Personal safety is now a major concern. “If you listen hard in Scotland this weekend you will hear the sound of fear … the contented classes can look forward to a future under constant threat from the depredations of a growing underclass. These are the unskilled, unwaged, unmotivated members of society who can see no way out from poverty other than to burgle and rob their more prosperous neighbours.”50 To see the future, we need only look to the United States, where inequalities are wider and one half of society is frightened by the other.49

A more positive impetus for change is that self interest may be perceived as self defeating. The advantages of living in a cohesive society may outweigh those of living in a free market.

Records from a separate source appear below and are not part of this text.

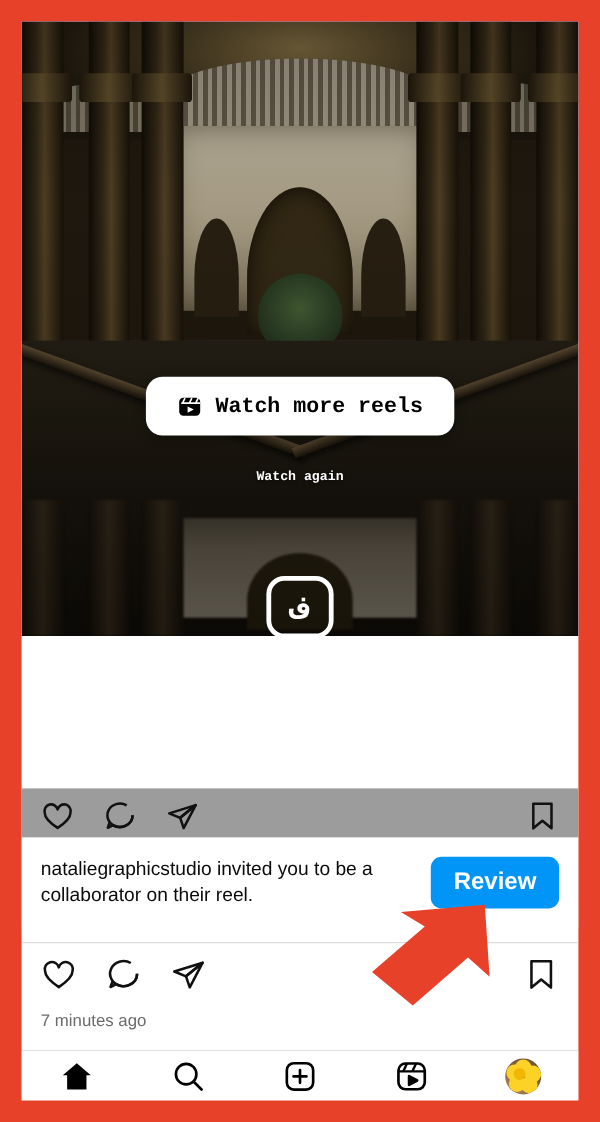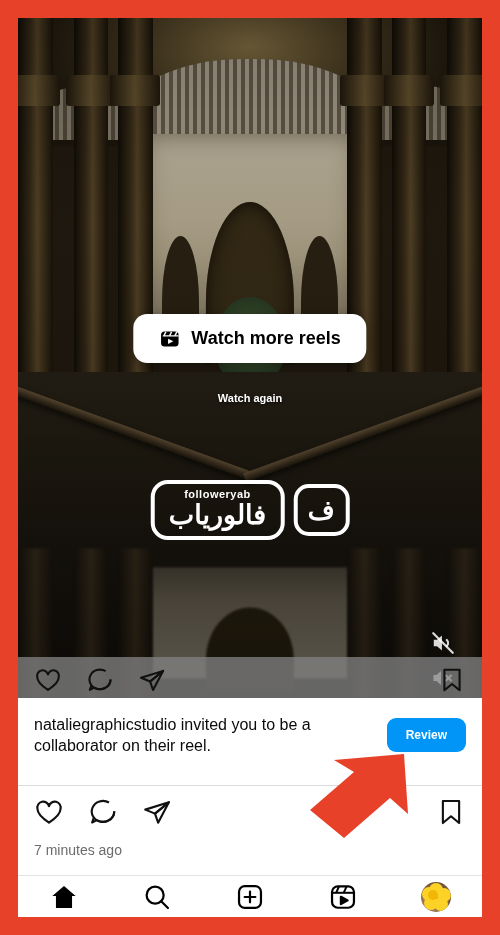--- a/index.html
+++ b/index.html
@@ -26,23 +26,24 @@
     height: 899px;
     background: #ffffff;
     overflow: hidden;
   }
 
   
   #reel-media {
     position: absolute;
     left: 0; top: 0;
     width: 464px;
-    height: 680px;
+    height: 512px;
     overflow: hidden;
     background: #1d4ed8;
+    font-family: Liberation Mono, monospace;
   }
 
   
   .scene { position: absolute; inset: 0; }
 
   .sky-top {
     position: absolute; left: 0; top: 0; width: 100%; height: 52%;
     background:
       radial-gradient(ellipse 55% 40% at 50% 8%, #8d7848 0%, #4a3c22 45%, #241c10 80%),
       linear-gradient(#2c2414, #3a2f1b);
@@ -239,21 +240,21 @@
     font-size: 16px;
     line-height: 1.32;
     color: #0b0b0b;
   }
   #review-button {
     background: #0095F6;
     color: #fff;
     border: none;
     border-radius: 9px;
     font-family: "Liberation Sans", sans-serif;
-    font-size: 12px;
+    font-size: 20px;
     font-weight: 700;
     padding: 10px 19px;
     cursor: pointer;
     white-space: nowrap;
   }
 
   #card-divider {
     position: absolute; left: 0; top: 767px;
     width: 464px; height: 1px;
     background: #dcdcdc;
@@ -374,24 +375,20 @@
             <path d="M20 4.4 L17.7 9" stroke="#fff" stroke-width="1.6"></path>
             <path d="M10 12.2 L16 15.2 L10 18.2 Z" fill="#fff"></path>
           </svg>
         </span>
         <span class="label">Watch more reels</span>
       </div>
 
       <div id="watch-again-label">Watch again</div>
 
       <div id="watermark">
-        <div class="wm-plate">
-          <span class="wm-latin">followeryab</span>
-          <span class="wm-fa">فالوریاب</span>
-        </div>
         <div class="wm-mark">ف</div>
       </div>
 
       <div id="mute-ghost">
         <svg width="26" height="26" viewBox="0 0 24 24" fill="none" stroke="currentColor" stroke-width="2" stroke-linecap="round">
           <path d="M11 5 L6.5 9 H3.5 v6 h3 L11 19 Z" fill="currentColor" stroke="none"></path>
           <path d="M3 3 L21 21"></path>
           <path d="M15.5 9.2 a4 4 0 0 1 0 5.6"></path>
         </svg>
       </div>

People may value investment in public services such as health and education more than increases in disposable income. They may want to be shareholders in their communities rather than in privatised utilities, receiving dividends in kind rather than cash.

A good example is education. It is wasteful to have large numbers of children born and brought up to fail in the educational and economic system.51 52 If children's brains don't get “wired” in the preschool period—by good nutrition, frequent stimulation, and a supportive environment—they are less able to concentrate and more likely to miss out, first on educational and later on economic opportunity.53 At the age of 8 the best predictors of subsequent offending are hyperactivity, impulsivity and attention deficit, marital discord between parents, harsh or erratic parenting, and socioeconomic deprivation.42

In the United States, as part of Lyndon Johnson's Great Society programme, the High/Scope Perry preschool project randomised children living in poverty to a high quality, active learning preschool programme or a no programme group.54 At the age of 27 those who had received the preschool programme had higher average earnings, a higher percentage of home owners, a higher proportion completing school, a lower percentage receiving social services, and fewer arrests. A dollar spent at preschool age earns $7 for the economy later on.55 We need to see the value to society of investing in human capital.52

Inequalities in health cannot be addressed satisfactorily by focusing directly on disadvantaged groups. Important though such initiatives are, solutions require a broader approach in which people from all sections of the community are involved either directly or as taxpayers or supporters of particular policies. As in 1945, we have to decide the sort of society in which we want our children to grow up. If we share the resources of our country more fairly, we shall have a more cohesive society and reduce inequalities in health. It will not happen the other way round.

What is to be done?

Doctors have three potential tasks. Firstly, we should raise the level of debate about the health and social problems that are a consequence of economic policy. Geoffrey Rose has shown the way.

Secondly, we should draw attention to the relation between health and education, particularly to factors that influence whether children are emotionally and intellectually prepared for school. Health and education are necessary for economic progress—not simply something we can only afford when economic progress is made. Thirdly, we should take a moral lead as educators and advocates on the issue of social exclusion. Not only do we see its consequences every day in clinical practice, but we are the main professional group from the prosperous end of the social spectrum with intimate knowledge and experience of what is happening at the other.

Sigerist wrote, “The social causes of illness are just as important as the physical ones. The medical officer of health and the practitioners of a distressed area are the natural advocates of the people. They well know the factors that paralyse all their efforts. They are not only scientists but also responsible citizens, and if they did not raise their voice, who else should?”56

This paper is based on talks given to the annual scientific conferences of the Faculties of Public Health Medicine in the UK and Ireland during 1995.